### What is required
Repeat every record word for word and omit the images.

Collection entries:
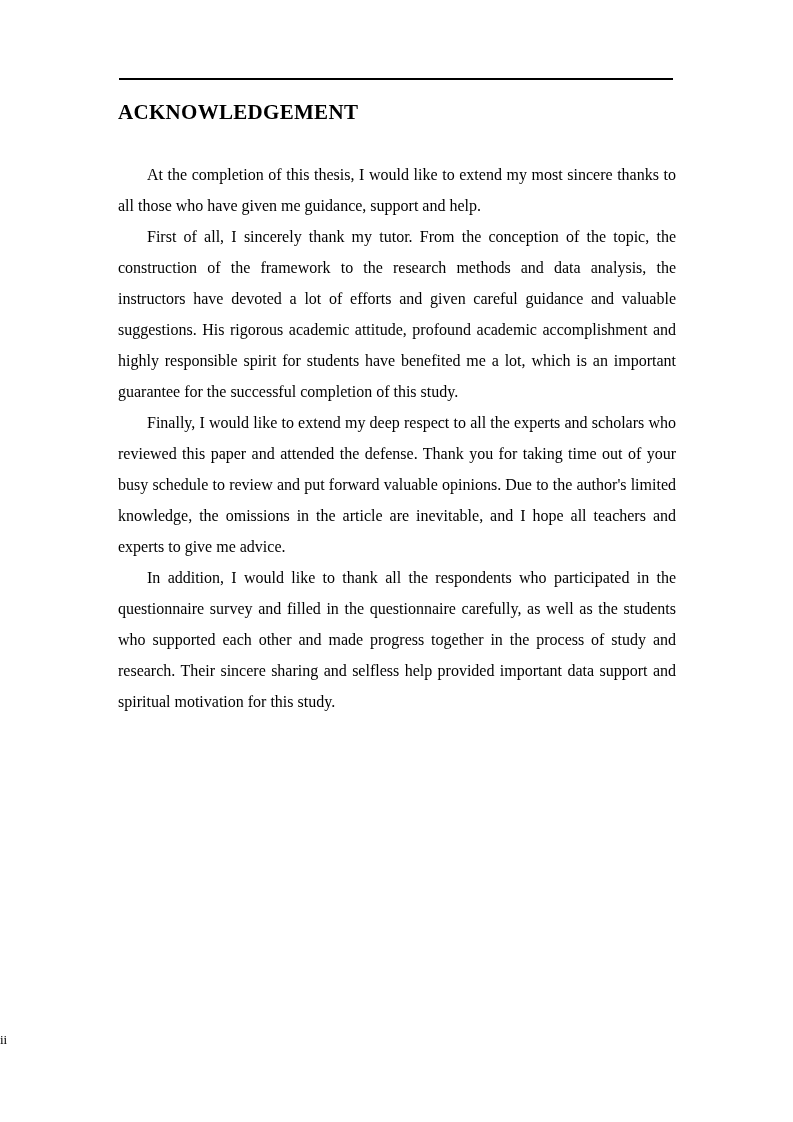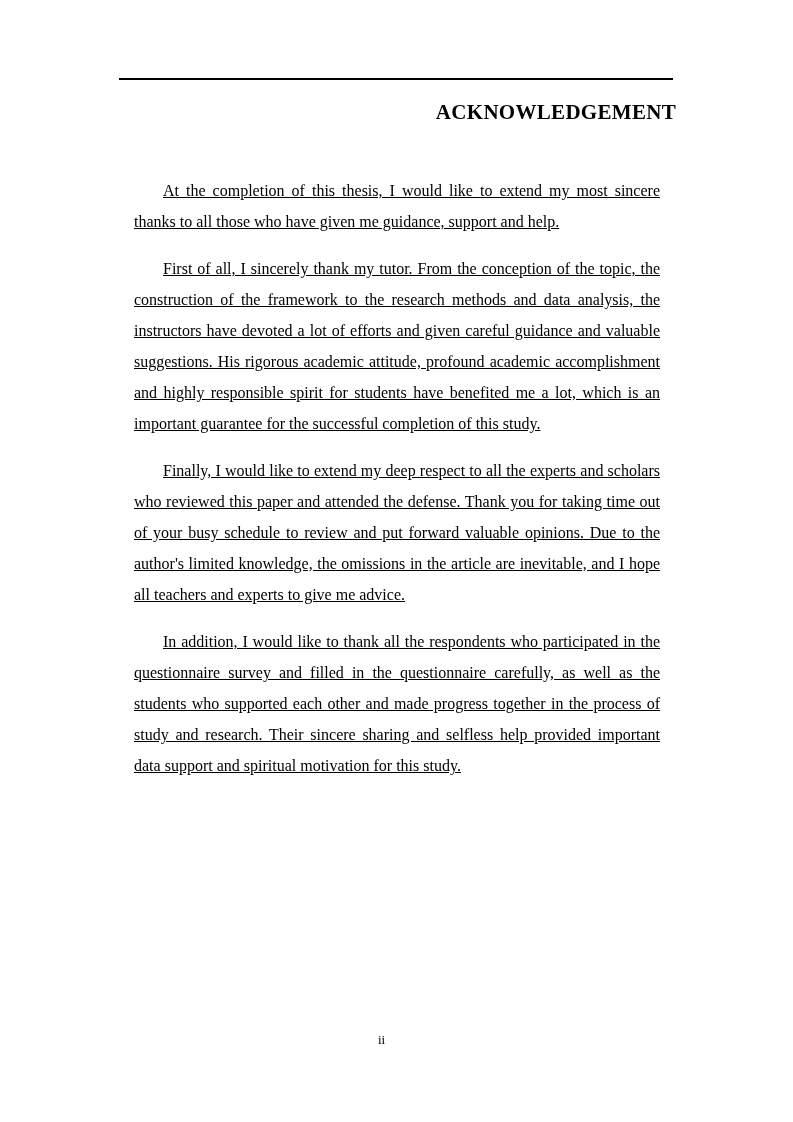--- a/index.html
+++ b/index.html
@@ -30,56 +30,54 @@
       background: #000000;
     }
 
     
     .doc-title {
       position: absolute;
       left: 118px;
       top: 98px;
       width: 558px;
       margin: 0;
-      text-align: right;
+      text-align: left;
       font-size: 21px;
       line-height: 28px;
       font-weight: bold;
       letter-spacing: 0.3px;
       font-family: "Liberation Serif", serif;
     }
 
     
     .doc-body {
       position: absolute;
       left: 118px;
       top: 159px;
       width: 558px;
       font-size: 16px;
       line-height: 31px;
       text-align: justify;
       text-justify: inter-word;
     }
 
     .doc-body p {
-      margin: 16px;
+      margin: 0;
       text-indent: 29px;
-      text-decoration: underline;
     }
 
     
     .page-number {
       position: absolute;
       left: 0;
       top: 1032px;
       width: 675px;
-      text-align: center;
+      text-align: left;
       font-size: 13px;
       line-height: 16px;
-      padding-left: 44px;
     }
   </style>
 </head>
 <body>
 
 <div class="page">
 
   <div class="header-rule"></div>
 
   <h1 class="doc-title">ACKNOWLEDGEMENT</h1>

### Solved problem
--- a/index.html
+++ b/index.html
@@ -30,56 +30,54 @@
       background: #000000;
     }
 
     
     .doc-title {
       position: absolute;
       left: 118px;
       top: 98px;
       width: 558px;
       margin: 0;
-      text-align: right;
+      text-align: left;
       font-size: 21px;
       line-height: 28px;
       font-weight: bold;
       letter-spacing: 0.3px;
       font-family: "Liberation Serif", serif;
     }
 
     
     .doc-body {
       position: absolute;
       left: 118px;
       top: 159px;
       width: 558px;
       font-size: 16px;
       line-height: 31px;
       text-align: justify;
       text-justify: inter-word;
     }
 
     .doc-body p {
-      margin: 16px;
+      margin: 0;
       text-indent: 29px;
-      text-decoration: underline;
     }
 
     
     .page-number {
       position: absolute;
       left: 0;
       top: 1032px;
       width: 675px;
-      text-align: center;
+      text-align: left;
       font-size: 13px;
       line-height: 16px;
-      padding-left: 44px;
     }
   </style>
 </head>
 <body>
 
 <div class="page">
 
   <div class="header-rule"></div>
 
   <h1 class="doc-title">ACKNOWLEDGEMENT</h1>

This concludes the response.